▶ EXERCISE PROMPT: Could you retype, exactly and with no pictures, only the lines from the first line of the records below through the line that contains "font-size: 25px;"?

Records drawn from a dataset:
# # # # # # #

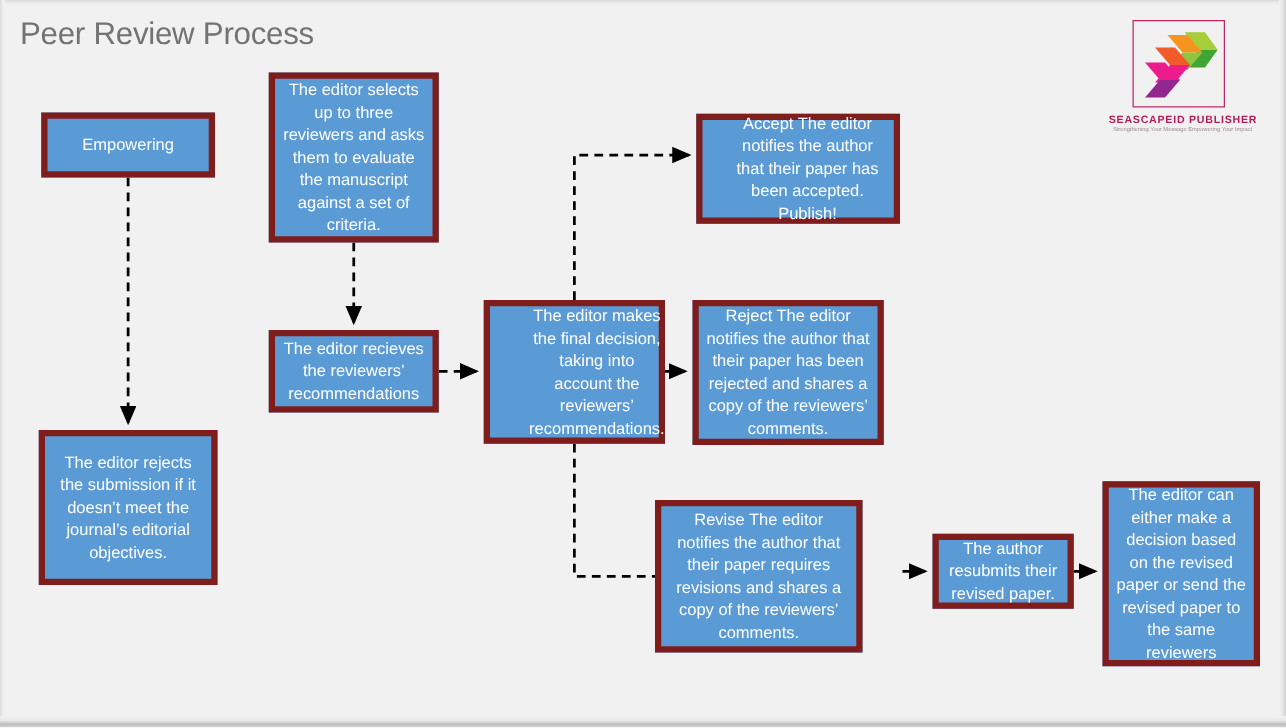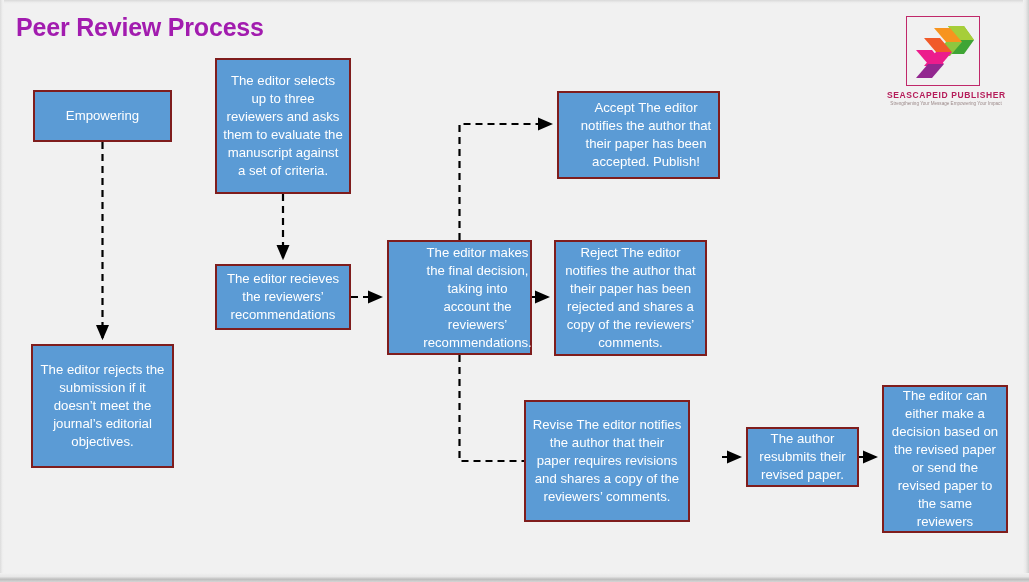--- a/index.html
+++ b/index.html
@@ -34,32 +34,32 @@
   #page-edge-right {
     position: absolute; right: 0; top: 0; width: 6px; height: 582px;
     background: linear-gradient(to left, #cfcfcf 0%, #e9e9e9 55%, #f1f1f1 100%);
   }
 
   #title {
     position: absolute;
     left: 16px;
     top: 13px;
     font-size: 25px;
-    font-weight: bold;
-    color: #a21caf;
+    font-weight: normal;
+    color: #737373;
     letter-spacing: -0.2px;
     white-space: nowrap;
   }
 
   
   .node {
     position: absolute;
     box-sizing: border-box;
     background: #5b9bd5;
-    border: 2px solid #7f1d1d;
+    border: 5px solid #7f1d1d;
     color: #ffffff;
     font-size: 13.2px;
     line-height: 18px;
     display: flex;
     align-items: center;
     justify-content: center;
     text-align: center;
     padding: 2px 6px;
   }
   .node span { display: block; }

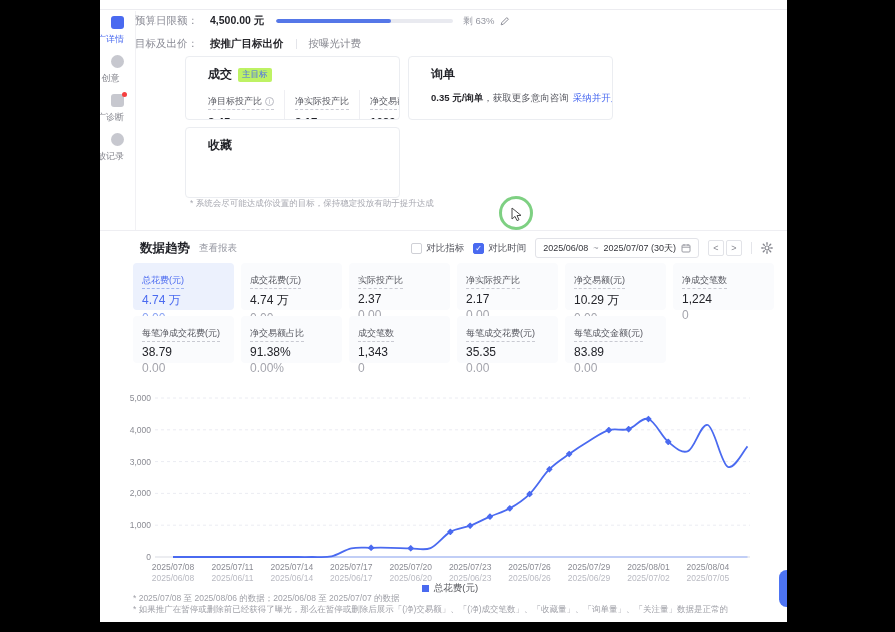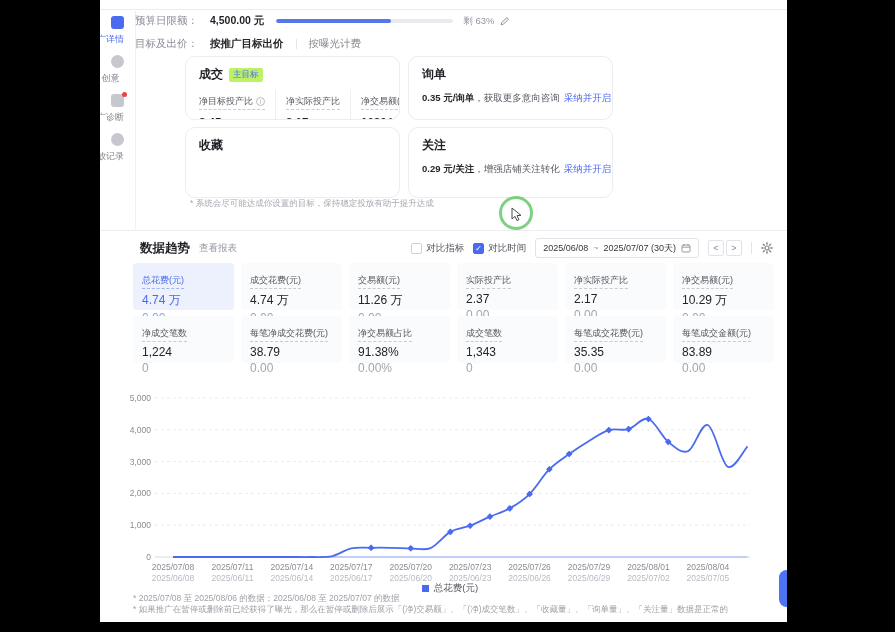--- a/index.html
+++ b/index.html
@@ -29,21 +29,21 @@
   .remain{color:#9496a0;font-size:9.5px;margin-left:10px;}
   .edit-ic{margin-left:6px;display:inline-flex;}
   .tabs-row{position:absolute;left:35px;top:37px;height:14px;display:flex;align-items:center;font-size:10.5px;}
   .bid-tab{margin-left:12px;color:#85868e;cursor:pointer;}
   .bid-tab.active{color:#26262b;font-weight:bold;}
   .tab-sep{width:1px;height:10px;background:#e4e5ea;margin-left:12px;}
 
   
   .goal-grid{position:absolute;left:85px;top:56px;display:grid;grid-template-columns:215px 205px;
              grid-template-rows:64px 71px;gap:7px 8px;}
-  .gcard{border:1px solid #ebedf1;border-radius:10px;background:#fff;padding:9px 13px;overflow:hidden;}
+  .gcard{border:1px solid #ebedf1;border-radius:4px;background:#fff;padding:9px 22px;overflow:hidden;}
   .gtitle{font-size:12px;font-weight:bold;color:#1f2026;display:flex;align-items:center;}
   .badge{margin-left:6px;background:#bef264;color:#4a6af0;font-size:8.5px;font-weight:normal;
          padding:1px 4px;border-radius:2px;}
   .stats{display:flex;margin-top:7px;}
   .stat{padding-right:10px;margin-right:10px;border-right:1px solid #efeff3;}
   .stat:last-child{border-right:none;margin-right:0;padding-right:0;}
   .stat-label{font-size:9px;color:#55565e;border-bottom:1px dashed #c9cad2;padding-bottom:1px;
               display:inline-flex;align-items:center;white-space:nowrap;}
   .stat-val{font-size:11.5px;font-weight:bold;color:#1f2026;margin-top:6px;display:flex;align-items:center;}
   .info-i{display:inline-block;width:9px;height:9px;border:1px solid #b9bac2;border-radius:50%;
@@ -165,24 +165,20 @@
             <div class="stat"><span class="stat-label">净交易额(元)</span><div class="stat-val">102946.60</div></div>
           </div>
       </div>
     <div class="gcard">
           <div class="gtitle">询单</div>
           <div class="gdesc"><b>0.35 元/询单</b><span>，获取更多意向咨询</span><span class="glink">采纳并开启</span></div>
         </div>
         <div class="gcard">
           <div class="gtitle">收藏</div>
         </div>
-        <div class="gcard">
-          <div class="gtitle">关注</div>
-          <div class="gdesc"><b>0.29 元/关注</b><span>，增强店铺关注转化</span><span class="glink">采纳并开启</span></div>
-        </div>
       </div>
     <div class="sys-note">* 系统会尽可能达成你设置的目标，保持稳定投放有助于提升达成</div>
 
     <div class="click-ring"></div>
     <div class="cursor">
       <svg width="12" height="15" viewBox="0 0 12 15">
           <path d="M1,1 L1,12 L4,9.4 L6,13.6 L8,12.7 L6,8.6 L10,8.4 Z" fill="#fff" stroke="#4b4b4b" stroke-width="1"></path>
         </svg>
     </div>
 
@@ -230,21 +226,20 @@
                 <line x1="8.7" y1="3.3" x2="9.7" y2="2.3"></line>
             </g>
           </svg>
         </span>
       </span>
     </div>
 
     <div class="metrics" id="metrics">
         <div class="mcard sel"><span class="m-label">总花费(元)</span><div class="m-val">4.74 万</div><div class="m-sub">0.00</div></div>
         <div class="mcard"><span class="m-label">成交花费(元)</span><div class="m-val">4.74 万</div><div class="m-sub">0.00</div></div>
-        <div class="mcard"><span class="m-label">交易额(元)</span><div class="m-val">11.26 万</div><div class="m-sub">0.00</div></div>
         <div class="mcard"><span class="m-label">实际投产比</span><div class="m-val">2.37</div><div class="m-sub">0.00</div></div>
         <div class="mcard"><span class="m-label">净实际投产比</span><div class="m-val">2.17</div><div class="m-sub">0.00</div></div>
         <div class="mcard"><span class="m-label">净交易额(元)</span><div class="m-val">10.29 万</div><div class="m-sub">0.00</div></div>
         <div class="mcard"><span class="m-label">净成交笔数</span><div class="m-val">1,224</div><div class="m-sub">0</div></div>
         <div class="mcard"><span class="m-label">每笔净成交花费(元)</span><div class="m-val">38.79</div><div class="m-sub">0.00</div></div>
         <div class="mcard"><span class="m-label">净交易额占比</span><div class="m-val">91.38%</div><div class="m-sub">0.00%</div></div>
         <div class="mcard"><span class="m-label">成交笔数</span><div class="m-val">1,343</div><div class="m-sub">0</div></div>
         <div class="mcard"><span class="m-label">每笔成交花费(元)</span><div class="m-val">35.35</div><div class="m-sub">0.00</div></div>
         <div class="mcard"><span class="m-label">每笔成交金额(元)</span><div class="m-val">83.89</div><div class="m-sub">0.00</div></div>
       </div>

# # # # # # #

▶ SOLUTION TO THIS EXERCISE:
--- a/index.html
+++ b/index.html
@@ -34,32 +34,32 @@
   #page-edge-right {
     position: absolute; right: 0; top: 0; width: 6px; height: 582px;
     background: linear-gradient(to left, #cfcfcf 0%, #e9e9e9 55%, #f1f1f1 100%);
   }
 
   #title {
     position: absolute;
     left: 16px;
     top: 13px;
     font-size: 25px;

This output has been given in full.